Voyons comment atteindre cet objectif de manière logique et élégante. Pour partir plus tôt à la retraite, il faut cotiser davantage. Pour cotiser davantage, il faut un salaire plus élevé. Et c'est bien ça la bonne solution : si un métier est pénible, il mérite un salaire plus élevé, tout simplement, et ce salaire plus élevé permet automatiquement de partir plus tôt à la retraite si on le souhaite. Les aménagements de retraite ad-hoc ne sont au fond qu'une subvention déguisée pour permettre aux employeurs de ne pas payer assez ces métiers ; je n'en veux pas. J'ai déjà expliqué que j'attends de l'ensemble de mes mesures, à commencer par le revenu de solidarité, un renforcement du pouvoir de négociation des travailleurs qui leur permettra d'exiger les salaires qui leur sont dus. C'est sur ce terrain que je me battrai à leur côté, pas sur le terrain des règles de calcul de la retraite.
Ce système que je propose est très différent de notre approche actuelle de la retraite, et plus généralement de la carrière.
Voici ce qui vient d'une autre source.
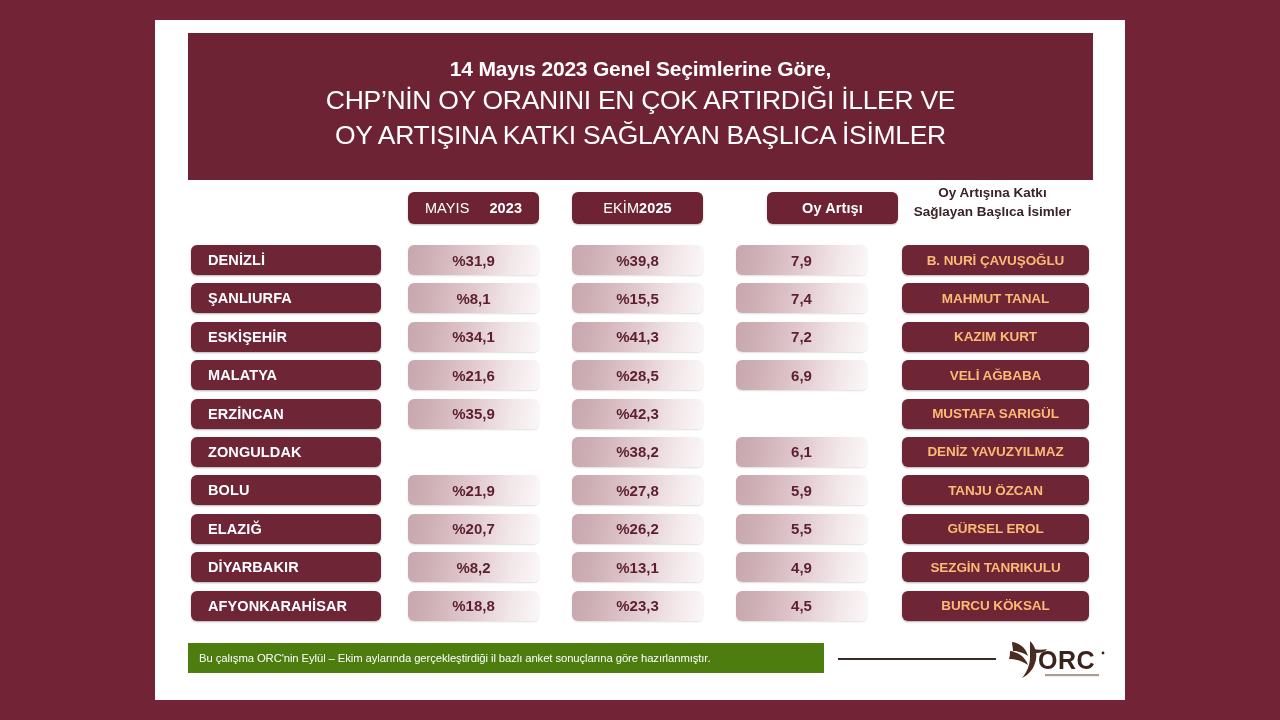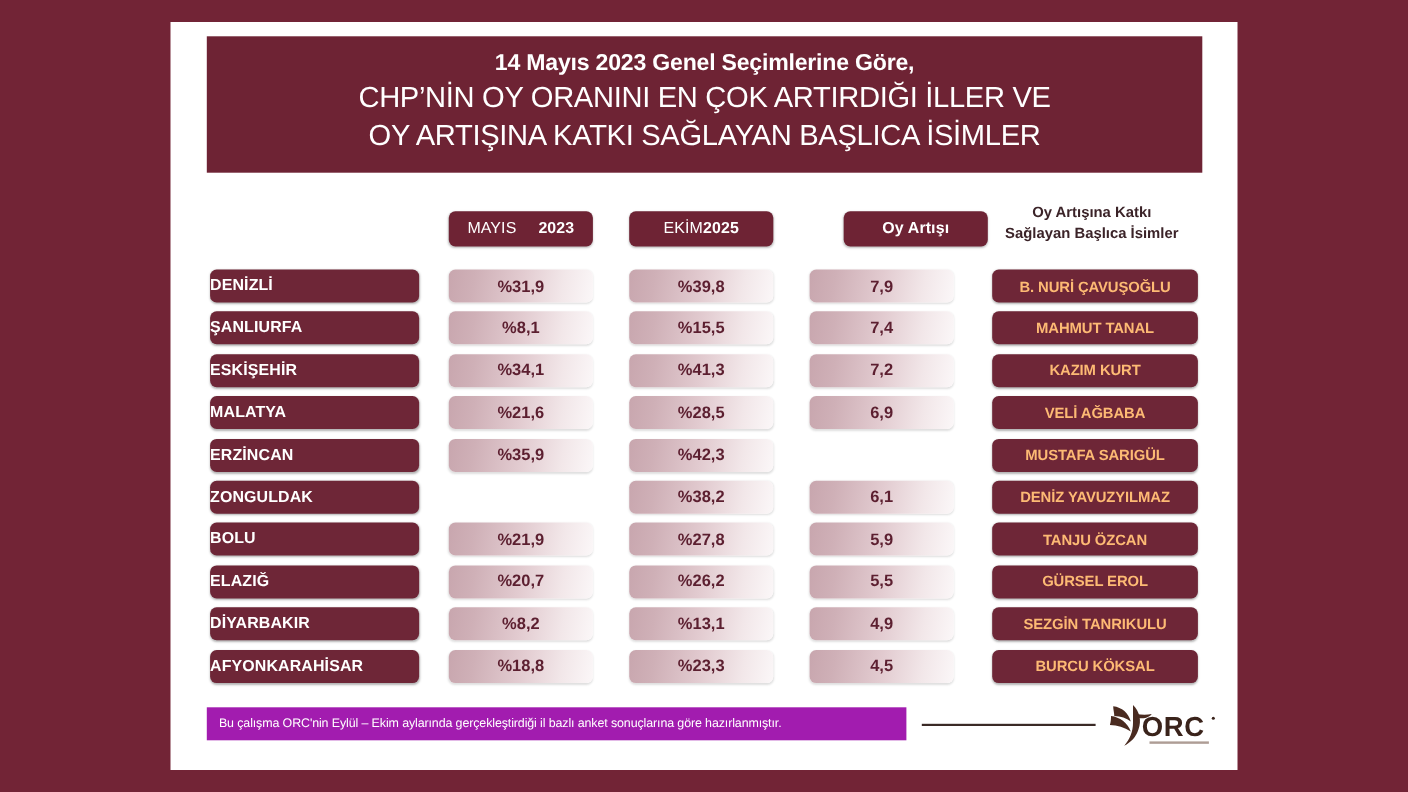--- a/index.html
+++ b/index.html
@@ -39,7 +39,7 @@
     left: 33px;
     top: 13px;
     width: 905px;
-    height: 124px;
+    height: 147px;
     background: #6e2334;
     display: flex;
     flex-direction: column;

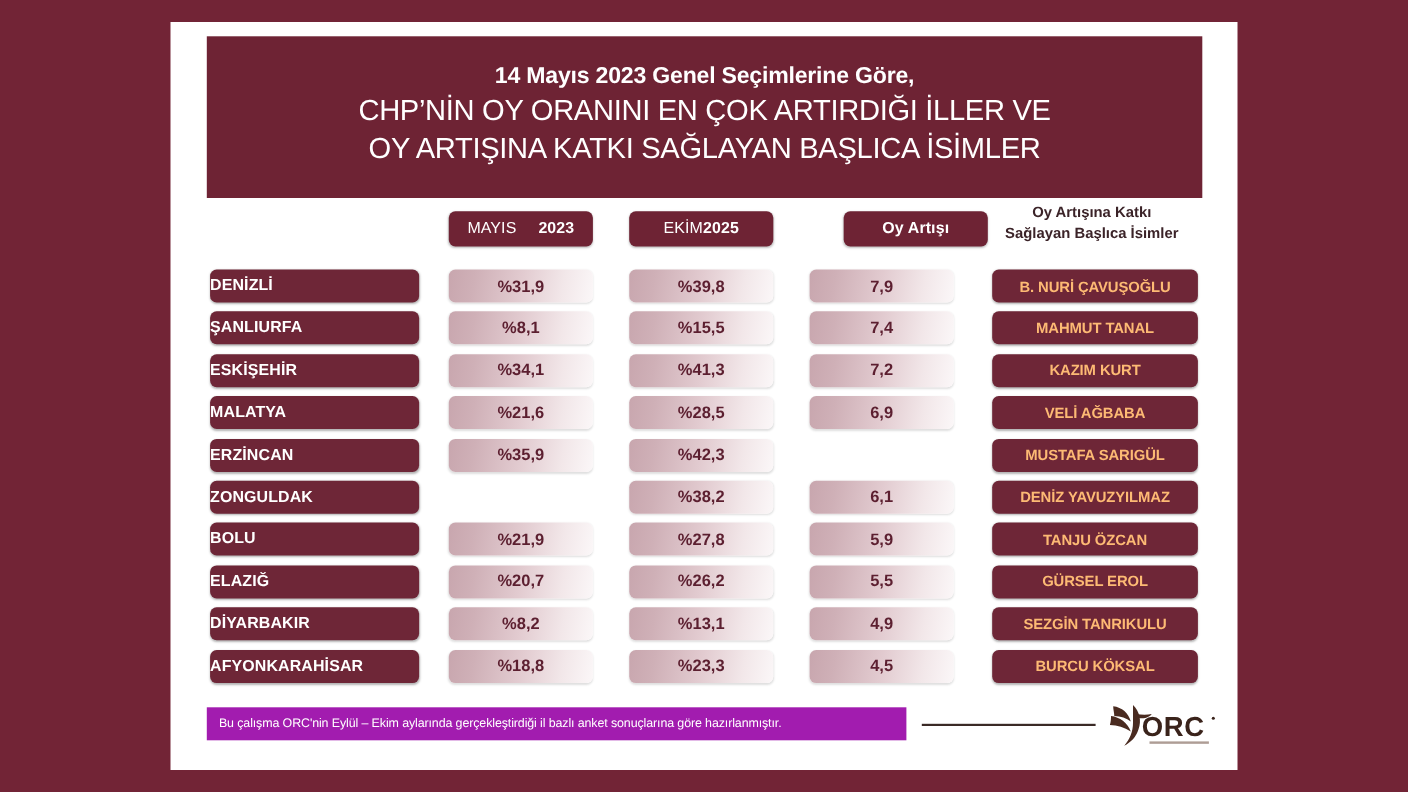--- a/index.html
+++ b/index.html
@@ -135,7 +135,7 @@
     width: 190px;
     background: #6e2637;
     justify-content: flex-start;
-    padding-left: 0;
+    padding-left: 17px;
     color: #ffffff;
     font-size: 14.5px;
     font-weight: 700;

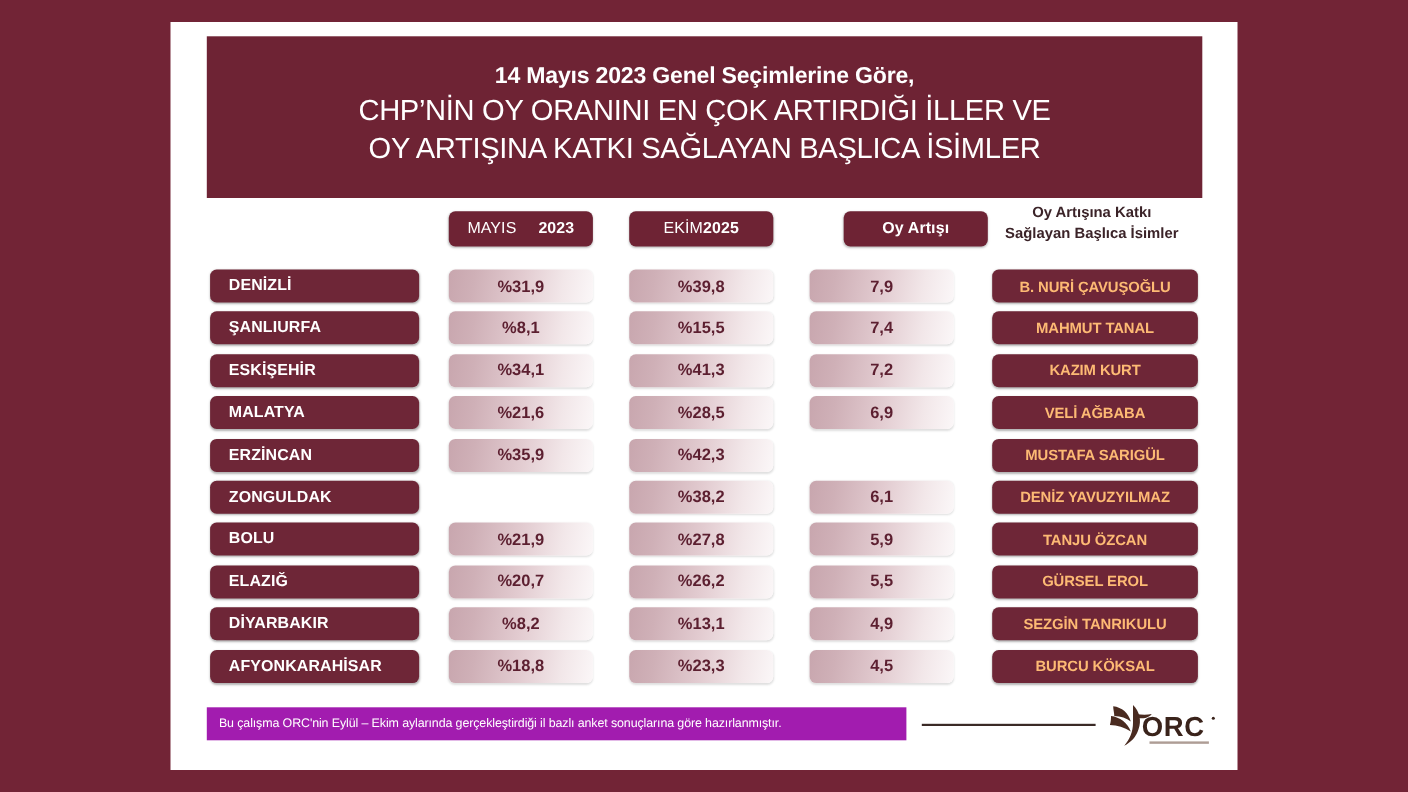--- a/index.html
+++ b/index.html
@@ -184,7 +184,7 @@
     top: 6px;
     width: 636px;
     height: 30px;
-    background: #a21caf;
+    background: #4d7c0f;
     display: flex;
     align-items: center;
     padding-left: 11px;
Il ne traite plus les travailleurs comme des pièces dans la machine qui doivent occuper leur rôle tant qu'elles le peuvent et sont enfin récompensées quand elles ne servent plus à rien. Au contraire, il permet aux travailleurs d'obtenir une partie du fruit de leur travail sous la forme de stabilité économique définitivement acquise, et leur donne ainsi de plus en plus de liberté pour décider la forme que doit prendre leur carrière. De plus, il ne conditionne plus cette progression de stabilité au fait de conserver un même emploi, ce qui ouvre la voie à des carrières plus variées et renforce le pouvoir de négociation des travailleurs.
En faisant percevoir les pensions immédiatement, il permet de faire des actifs des bénéficiaires immédiats du système, et donc des partisans. Fini le désengagement de la question sur le ton de « de toutes façons, quand ce sera mon tour ça n'existera plus ». Chacun reçoit, très peu au début mais assez pour que l'évolution soit sensible. C'est un facteur de succès du système.